Часть третья. Костас.
Глава первая. Голубоглазая незнакомка.
   Костас сидел на палубе и рассматривал прохожих в бинокль. Помогать отцу управлять яхтой было одно, но выходить в регулярные рейсы и перевозить людей на острова – уж это совсем другое. Но, раз обещал, нельзя было отказываться. Отец пообещал переписать на него яхту, если он три месяца проработает капитаном на регулярных рейсах. А один месяц уже прошел. Бинокль медленно скользил слева направо, открывая во всех деталях вид пассажиров: суетливых, кричащих, торгующихся и спорящих. Греческие девушки так же давно не занимали его внимание: всегда черные очки, зачесанные волосы, облегающие джинсы или шорты, жующий рот. Минимализм одежды и цветового решения не давал взгляду ни за что зацепиться. А женские формы, выставленные напоказ, уже давно не удивляли. Но тут бинокль остановился. По пирсу шла девушка. Глаза, наконец есть глаза, голубые и бездонные, как Эгейское море. Русые волосы, заплетенные в косы. Черное платье, скрывающее фигуру, и лишь от дуновения морского бриза очертания ее девического тела угадывались под складками одежды.

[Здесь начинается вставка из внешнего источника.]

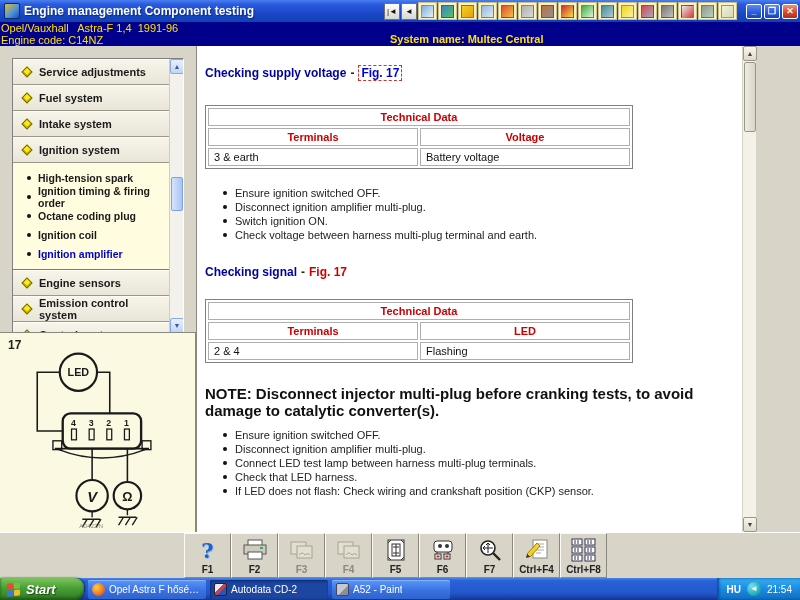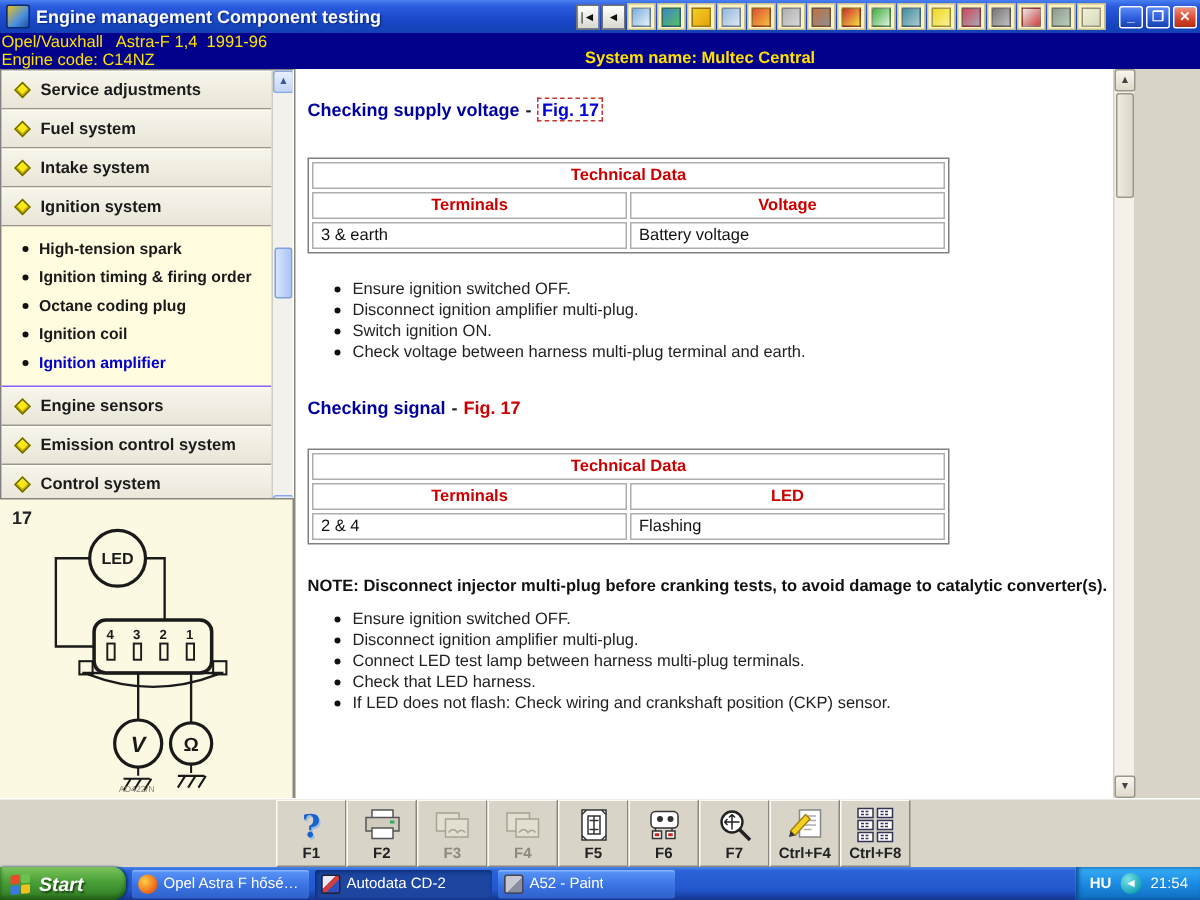--- a/index.html
+++ b/index.html
@@ -30,7 +30,7 @@
   .system-name { position:absolute; left:390px; top:11px; font-size:11px; font-weight:bold; }
 
   
-  #sidebar { position:absolute; left:0; top:46px; width:196px; height:300px; background:#d8d4c8; padding:0;border-radius:11px; }
+  #sidebar { position:absolute; left:0; top:46px; width:196px; height:300px; background:#d8d4c8; padding:12px;border-radius:11px; }
   #navlist { position:relative; width:100%; height:100%; background:#efecdf;
     border-top:1px solid #808080; border-left:1px solid #808080; border-right:1px solid #fff; border-bottom:1px solid #fff; overflow:hidden; }
   .nav-inner { position:absolute; left:0; top:0; right:14px; }

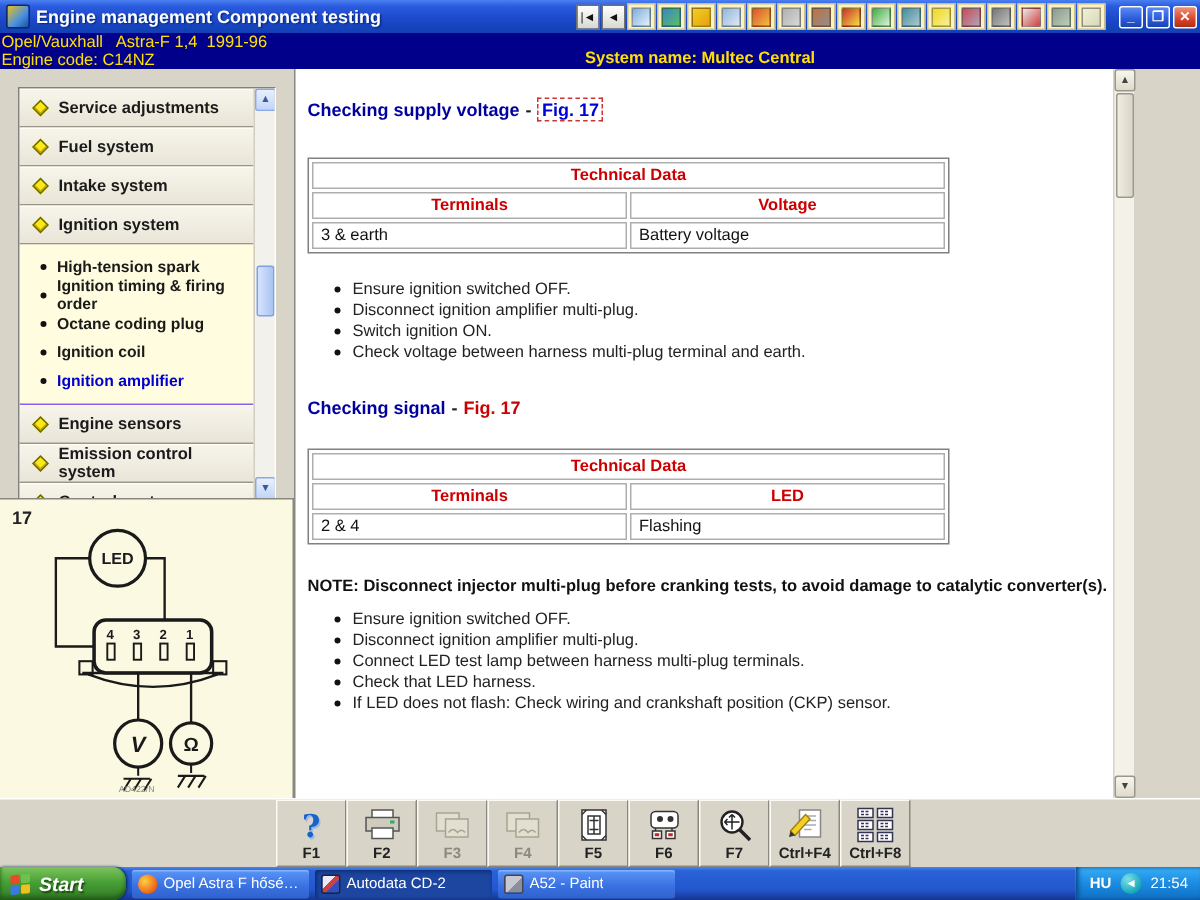--- a/index.html
+++ b/index.html
@@ -72,7 +72,7 @@
   .bullets { list-style:none; margin:18px 16px 0 14px; }
   .bullets li { position:relative; padding-left:16px; font-size:11px; color:#222; margin:2px 0; }
   .bullets li::before { content:""; position:absolute; left:4px; top:4px; width:4px; height:4px; border-radius:50%; background:#111; }
-  .note { margin-top:22px; font-size:11px; font-weight:bold; color:#111; }
+  .note { margin-top:22px; font-size:15px; font-weight:bold; color:#111; }
   .mt25 { margin-top:25px; } .mt24 { margin-top:24px; } .mt20 { margin-top:20px; } .mt10 { margin-top:10px; }
   #content .sb-v { background:#f4f2e8; border-left:1px solid #d6d3c6; }
   #content .sb-btn { background:linear-gradient(#f8f6ee,#dedacb); border:1px solid #9a968a; color:#444; }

Цветочный орнамент по подолу, плывущий разноцветной россыпью за голубоглазой красавицей. И поднялась она как раз на его судно. Костас стряхнул китель и направился на капитанский мостик. Впервые он вел судно с удовольствием, старался вырулить под таким углом, чтобы не ощущалось волнение. Где-то на полпути до острова он передал штурвал напарнику и вышел к пассажирам. Взгляд скользил по рядам и, наконец, отыскал её. Голубоглазая незнакомка читала миниатюрную красную книжечку. Костас прошелся мимо несколько раз, но ничто, ни нарочитый кашель, на звяканье ключей не отвлекали девушку от чтения. Пройдя очередной раз вдоль кресел, Костас осознал, что больше не может ставить под удар свою репутацию перед таращащимися матросами и девушками-стюардессами. Он вернулся к штурвалу. Судно причалило к острову, и пассажиры столпились у выхода. Костас вышел к трапу, чтобы помочь им сойти. А вот и она, закрыв свою книжечку, неспешно идет к выходу. Он протянул ей руку, и она, пошатнувшись вместе с набежавшей волной, схватилась за неё. Со всей галантностью, на какую был способен, Костас провел девушку по трапу. Она кивнула и тотчас пошла вперед, где её встречала монахиня с табличкой «София».
   – София, премудрая София, – повторял Костас имя весь этот день. На острове был только один женский монастырь. Он располагался на полпути между двумя городами. Костас проезжал его дважды в день: утром, когда ехал в бухту и вечером, возвращаясь с работы.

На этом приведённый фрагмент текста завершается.